_Recorded information:_
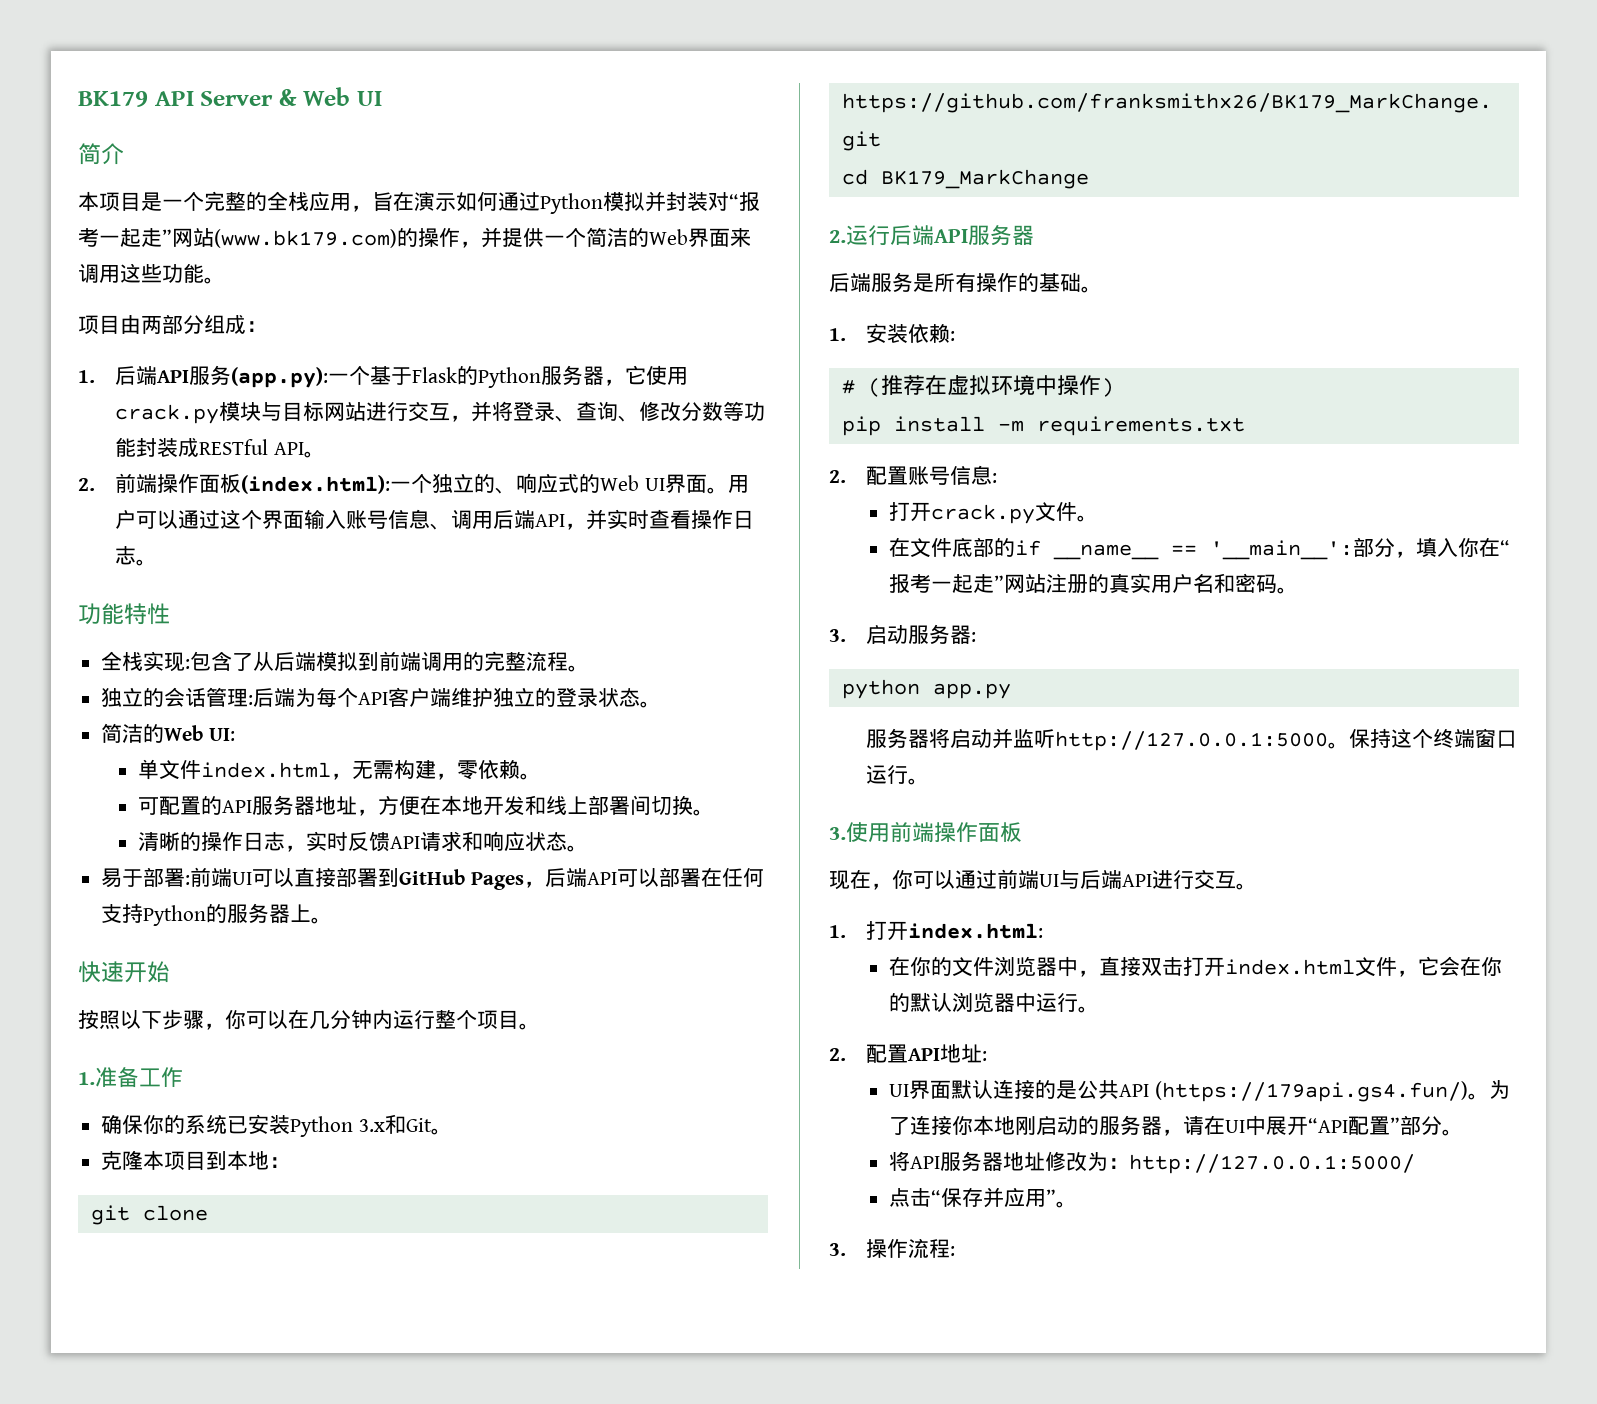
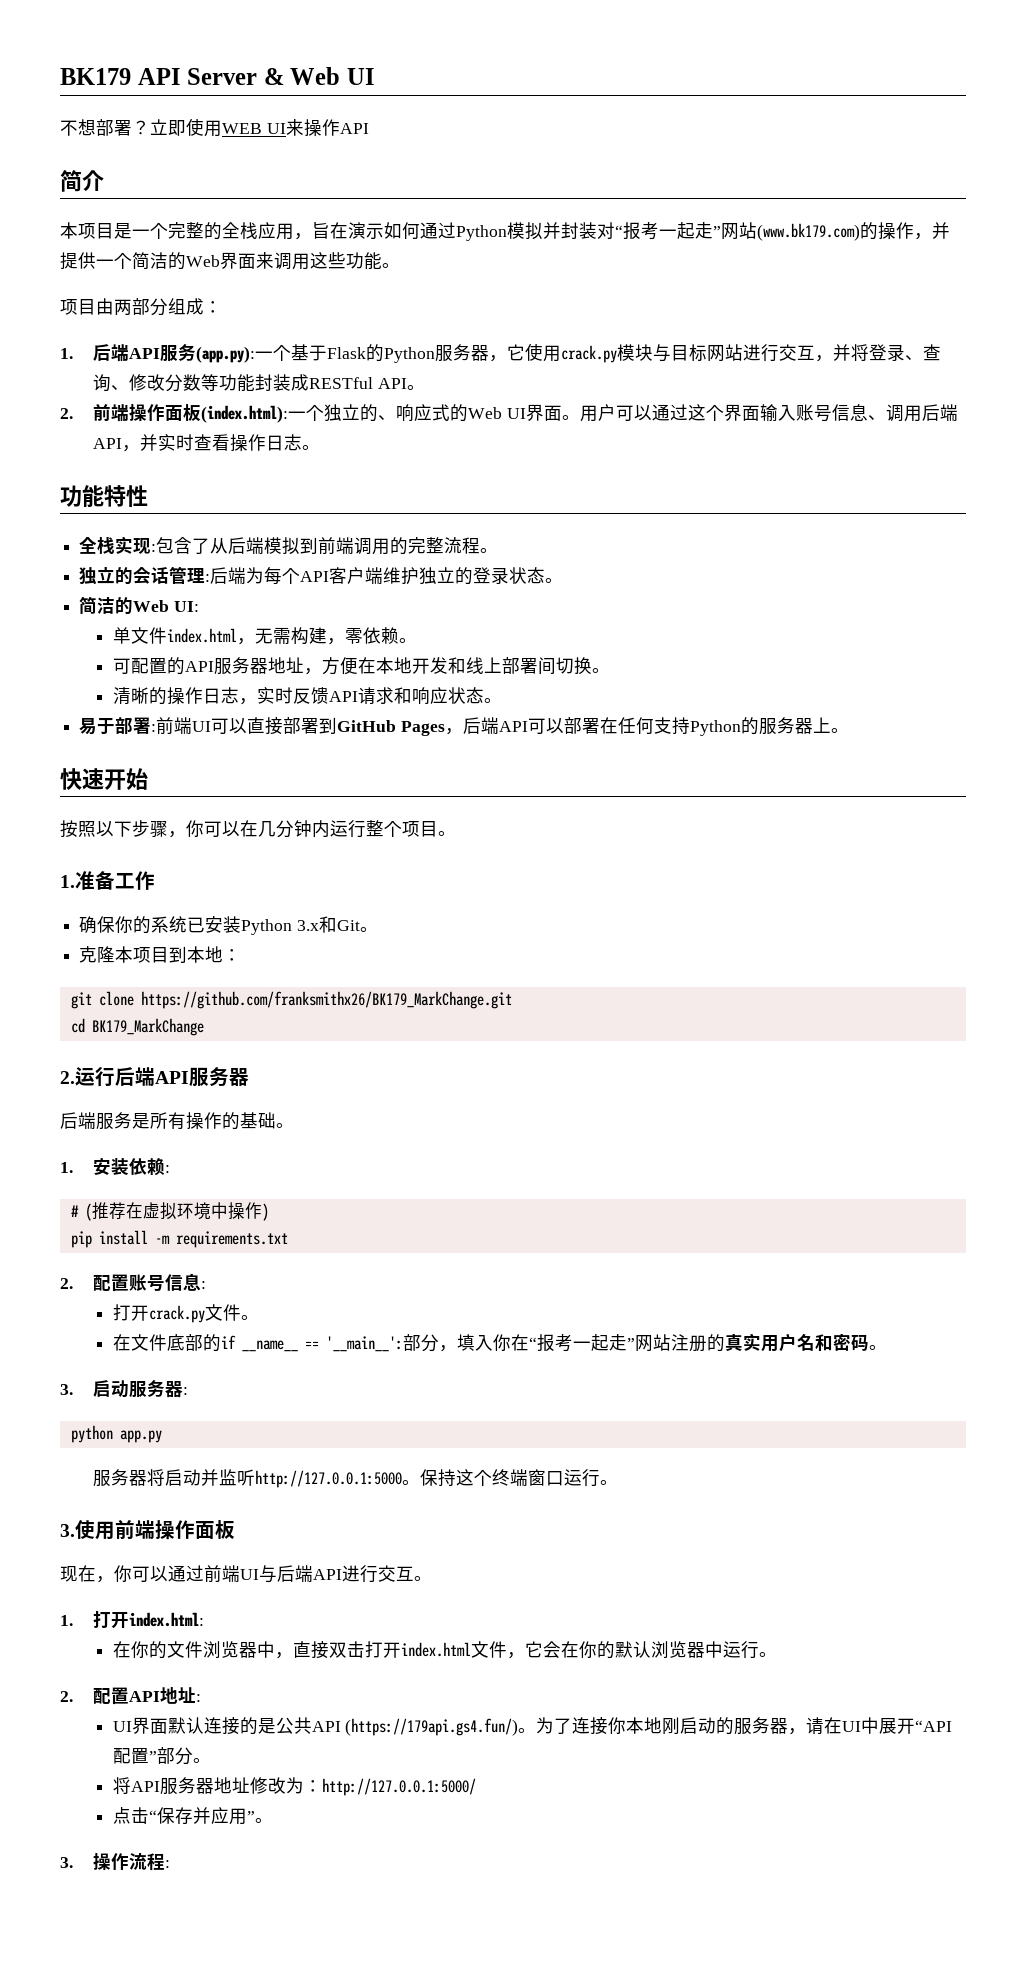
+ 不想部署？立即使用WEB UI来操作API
==
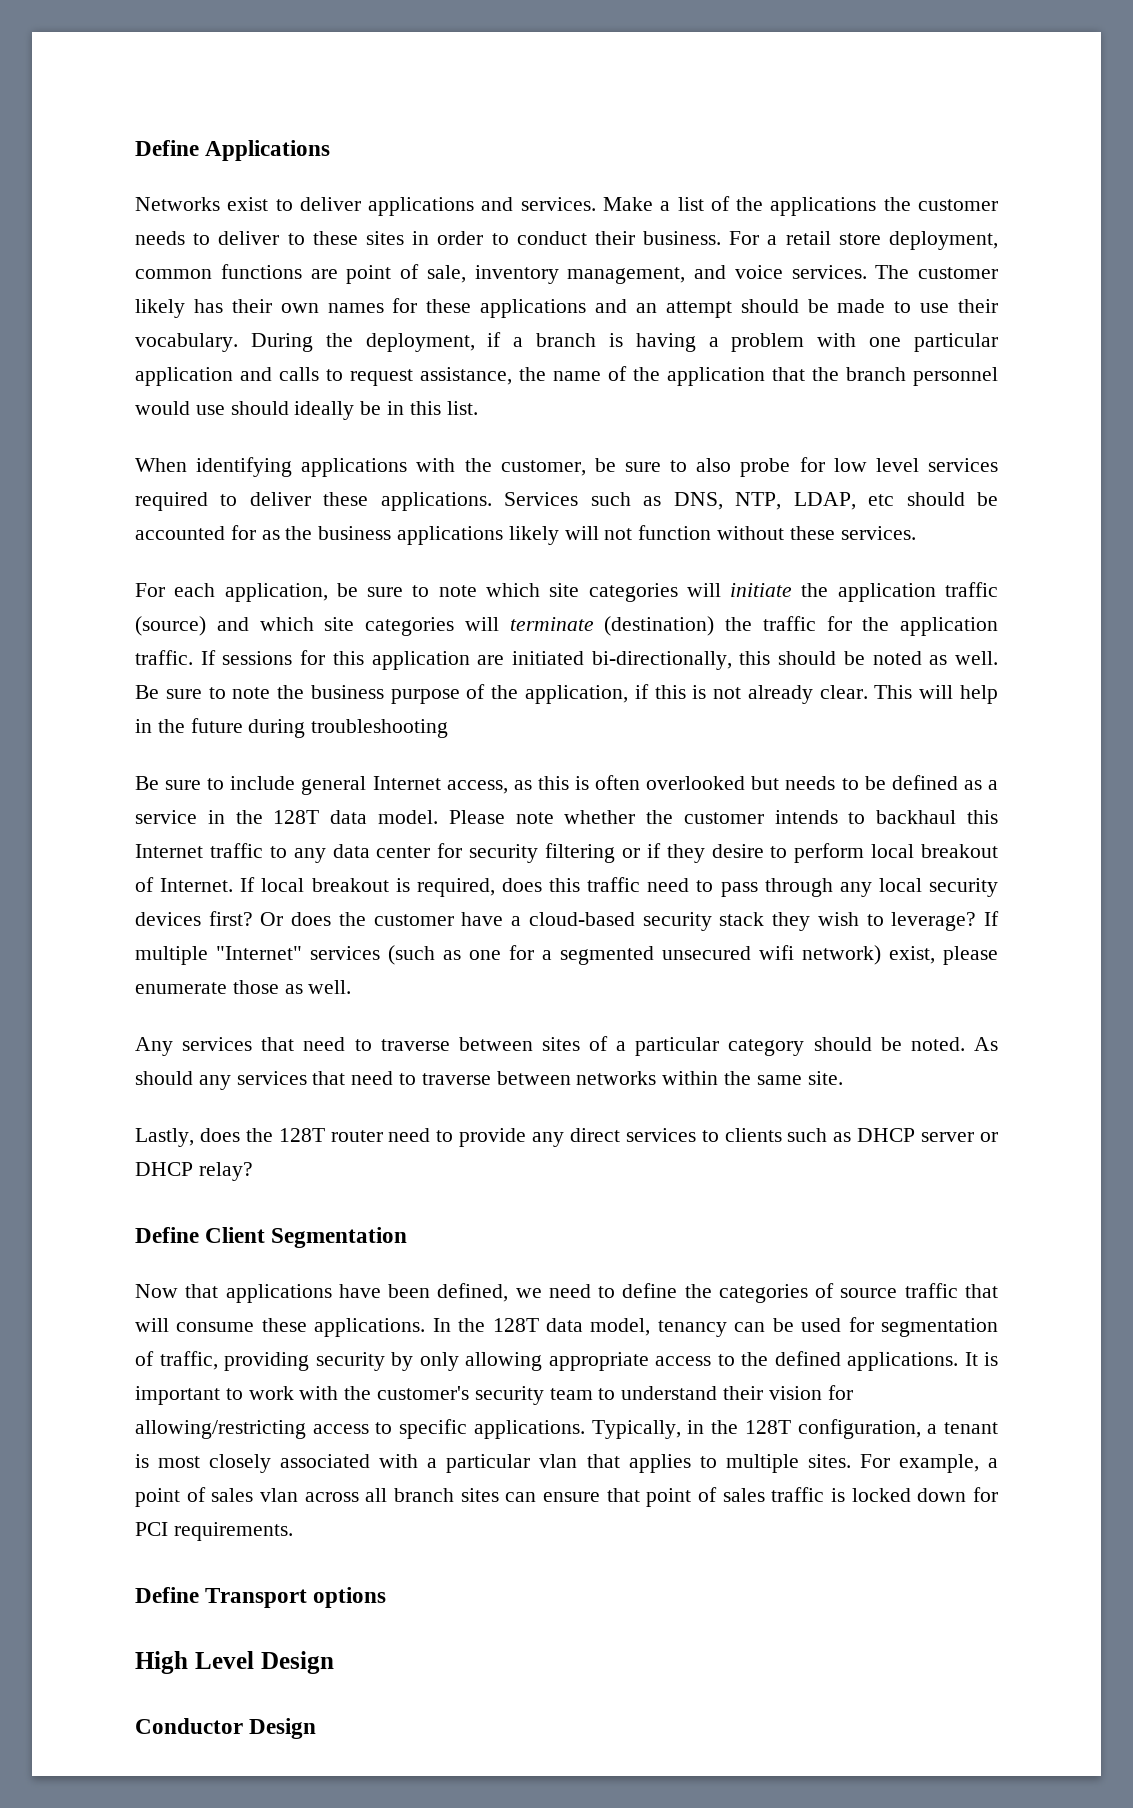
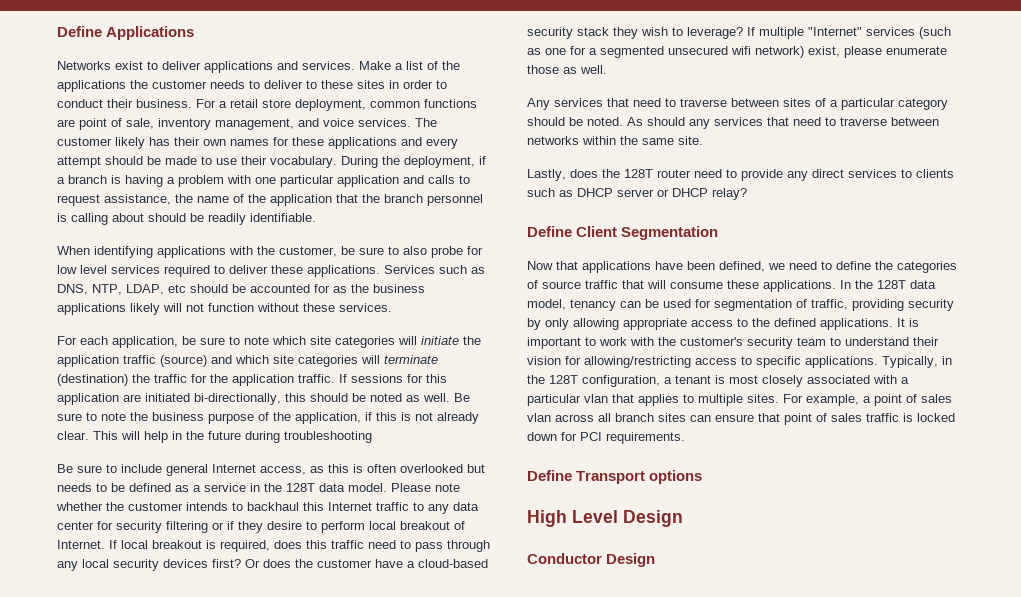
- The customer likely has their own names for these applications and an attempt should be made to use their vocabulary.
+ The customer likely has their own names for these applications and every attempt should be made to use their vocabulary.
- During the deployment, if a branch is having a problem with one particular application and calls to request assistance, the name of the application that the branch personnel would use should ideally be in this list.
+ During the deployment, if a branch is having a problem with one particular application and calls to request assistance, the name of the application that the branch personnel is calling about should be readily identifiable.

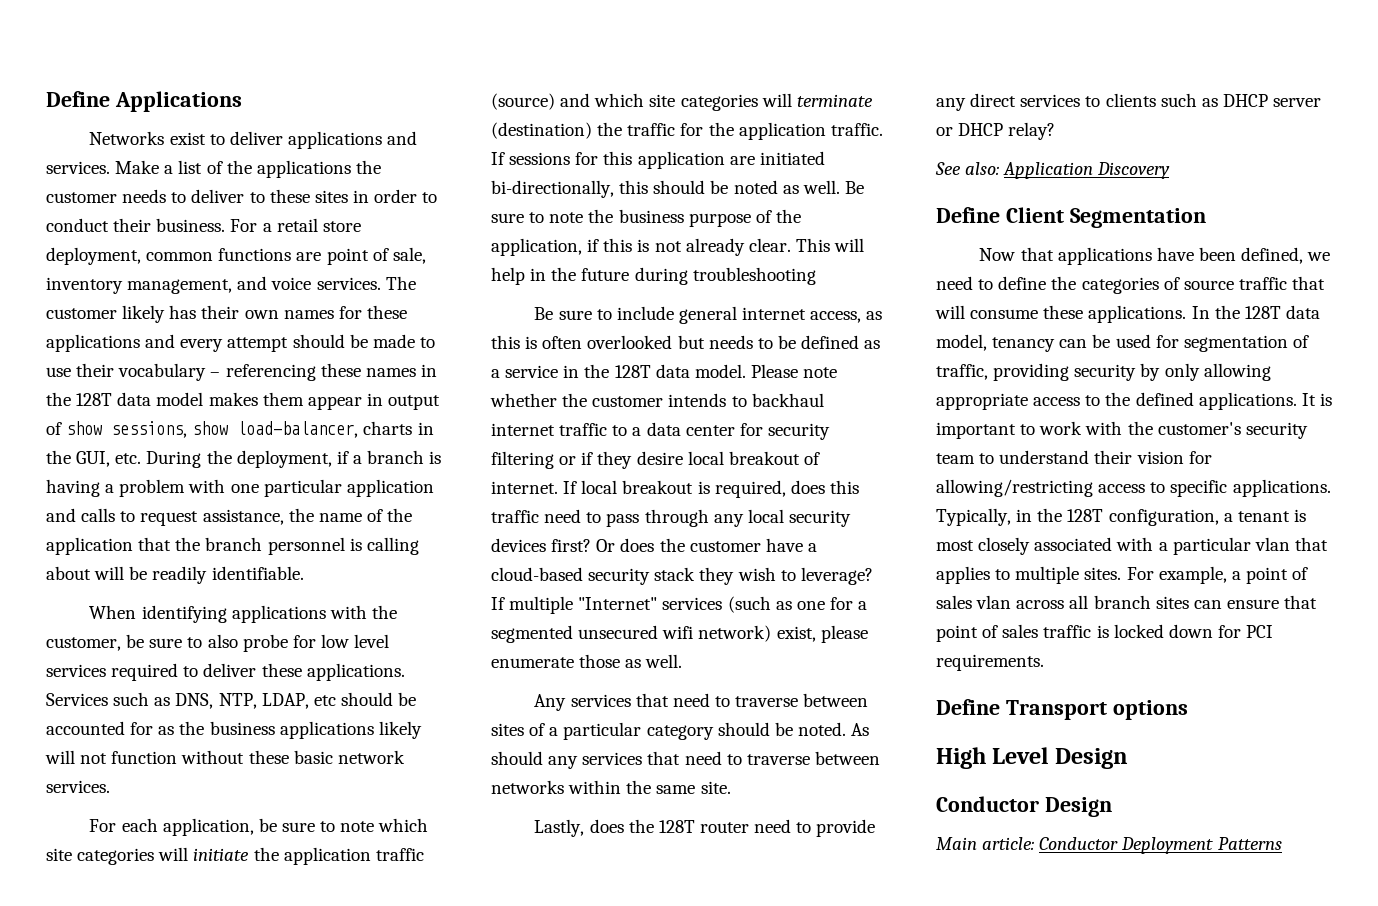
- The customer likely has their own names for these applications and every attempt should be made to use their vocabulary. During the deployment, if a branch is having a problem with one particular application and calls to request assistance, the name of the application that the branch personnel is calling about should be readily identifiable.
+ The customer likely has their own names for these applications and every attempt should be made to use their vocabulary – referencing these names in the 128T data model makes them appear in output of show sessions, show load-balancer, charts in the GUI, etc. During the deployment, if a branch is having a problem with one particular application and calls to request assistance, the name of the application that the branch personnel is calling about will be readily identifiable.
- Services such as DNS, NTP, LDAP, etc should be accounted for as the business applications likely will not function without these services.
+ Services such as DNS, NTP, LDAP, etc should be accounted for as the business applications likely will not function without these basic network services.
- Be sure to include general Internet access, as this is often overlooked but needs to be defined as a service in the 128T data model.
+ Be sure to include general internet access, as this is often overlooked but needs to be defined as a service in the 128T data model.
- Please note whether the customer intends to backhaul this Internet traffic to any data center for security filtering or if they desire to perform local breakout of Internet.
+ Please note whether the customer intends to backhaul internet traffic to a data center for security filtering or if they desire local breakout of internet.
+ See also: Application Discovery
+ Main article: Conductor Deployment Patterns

_What to work on:_ Could you say how many lines of the entries contain the string "Services"? Only the number should be given.

_Exercise output:_ 2